Nous constatons des actes concrets, qui vont enfin dans le bon sens. Le secteur est aidé pour l'exploitation et des investissements sont réalisés dans les infrastructures pour qu'il dispose des équipements dont il a besoin. Nous avons assisté à un point d'inflexion important. Le coup de barre a été donné. Il faut maintenant poursuivre les efforts et les amplifier.
S'agissant des enjeux sociaux, les agents subissent malheureusement la situation. Les dirigeants du fret que vous avez auditionnés l'ont peut-être expliqué, mais ces personnes sont particulièrement impliquées. Les « freteux » constituent une famille un peu à part à la SNCF. Faire circuler des trains de marchandises est très particulier. L'activité est étroitement liée à l'économie, puisque les entreprises attendent leurs produits. Les conducteurs sont seuls à bord et responsables de leur train ; ils partent pour de longs parcours, principalement la nuit, avec régulièrement des « découchers ». Ils sont attachés au secteur, à leur entreprise et à leur métier. Ils n'ont rien demandé, mais d'un coup, alors qu'ils sont à Perpignan ou à Woippy, on leur annonce que leur activité va cesser, et dans des délais assez brefs. C'est un choc !

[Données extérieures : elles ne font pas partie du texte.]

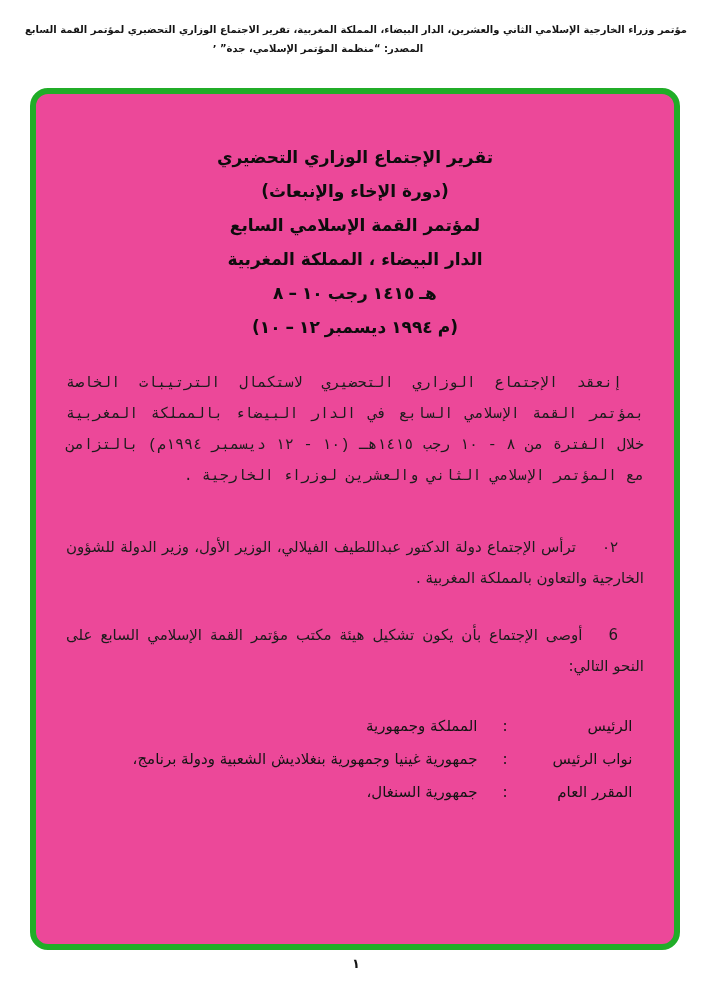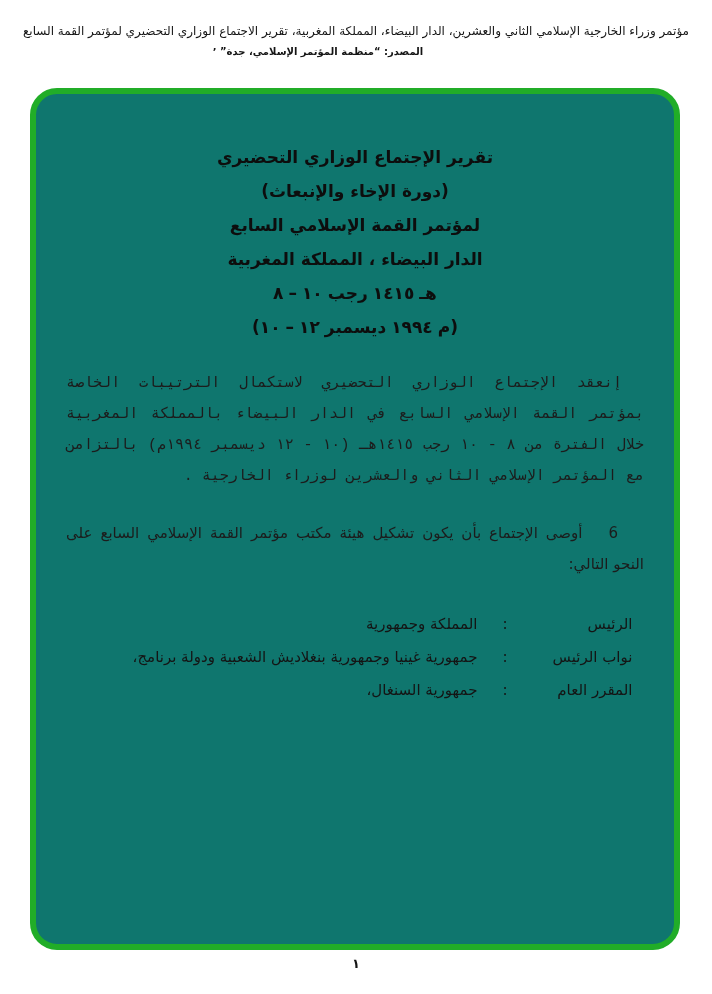"مؤتمر وزراء الخارجية الإسلامي الثاني" .hdr1 { font-size: 12px -> 10px; font-weight: normal -> bold }
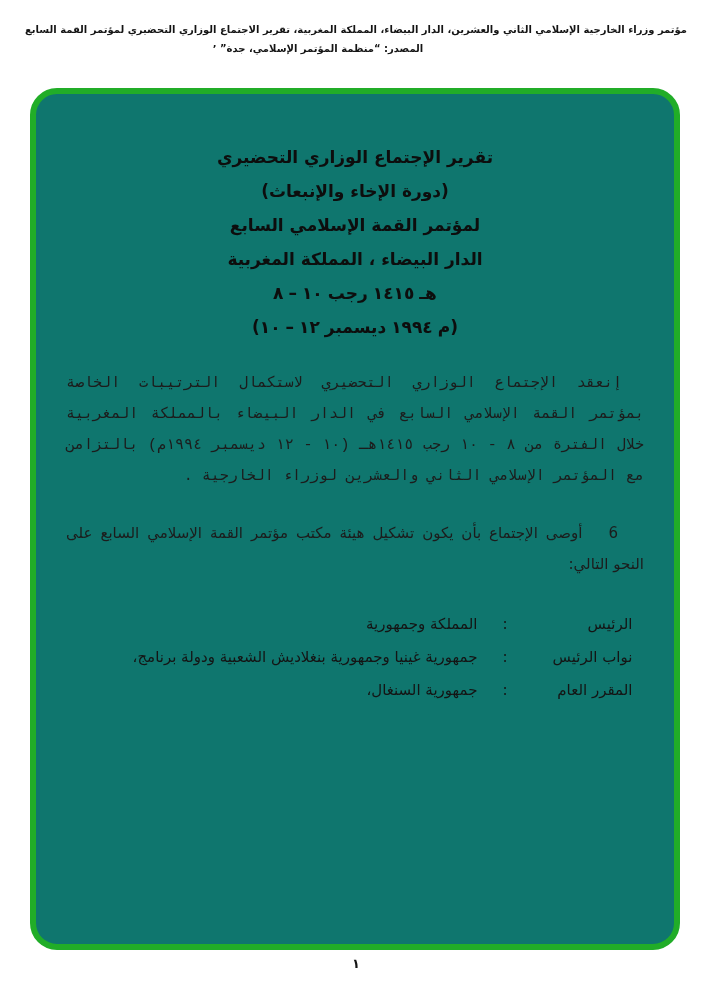"تقرير الإجتماع الوزاري التحضيري" .frame { background: #0f766e -> #ec4899; border-radius: 27px -> 18px }
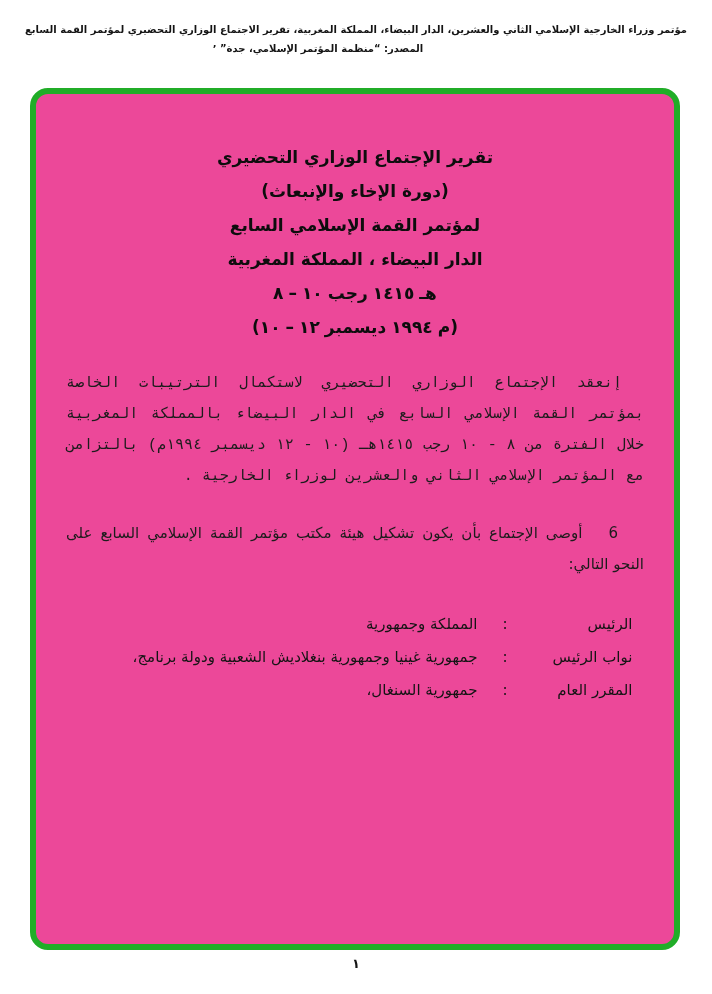"٠٢ترأس الإجتماع دولة الدكتور عبداللطيف" p.body-par { html: none -> <p><span>٠٢</span><span>ترأس الإجتماع دولة الدكتور عبداللطيف الفيلالي، الوزير الأول، وزير الدولة للشؤون الخارجية والتعاون بالمملكة المغربية .</span></p> }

La lettre que m'a adressée le ministre insiste sur la nécessité de tout mettre en œuvre pour éviter le report modal. Si le nouvel entrant souhaitant reprendre le trafic ne dispose pas des locomotives et des conducteurs, nous pourrions être amenés à lui proposer des prestations de traction. Pour le matériel, nous n'aurons pas de difficulté. Pour les agents, en revanche, nous respecterons le principe de volontariat. Ils ont un contrat de travail SNCF et nous ne forcerons personne. Je ne préjuge pas des décisions qu'ils prendront, mais s'ils préfèrent rester au sein du groupe, il est de mon devoir de trouver des solutions.
Le TER constitue la cible la plus évidente car, même si la charge de travail n'est pas la même que dans le fret, les agents pourraient rester conducteurs dans le service public et travailler à proximité de leur domicile. Frédéric Delorme et Jérôme Leborgne l'ont peut-être évoqué, nous pourrions également établir des listes d'attente pour les personnes souhaitant revenir au fret.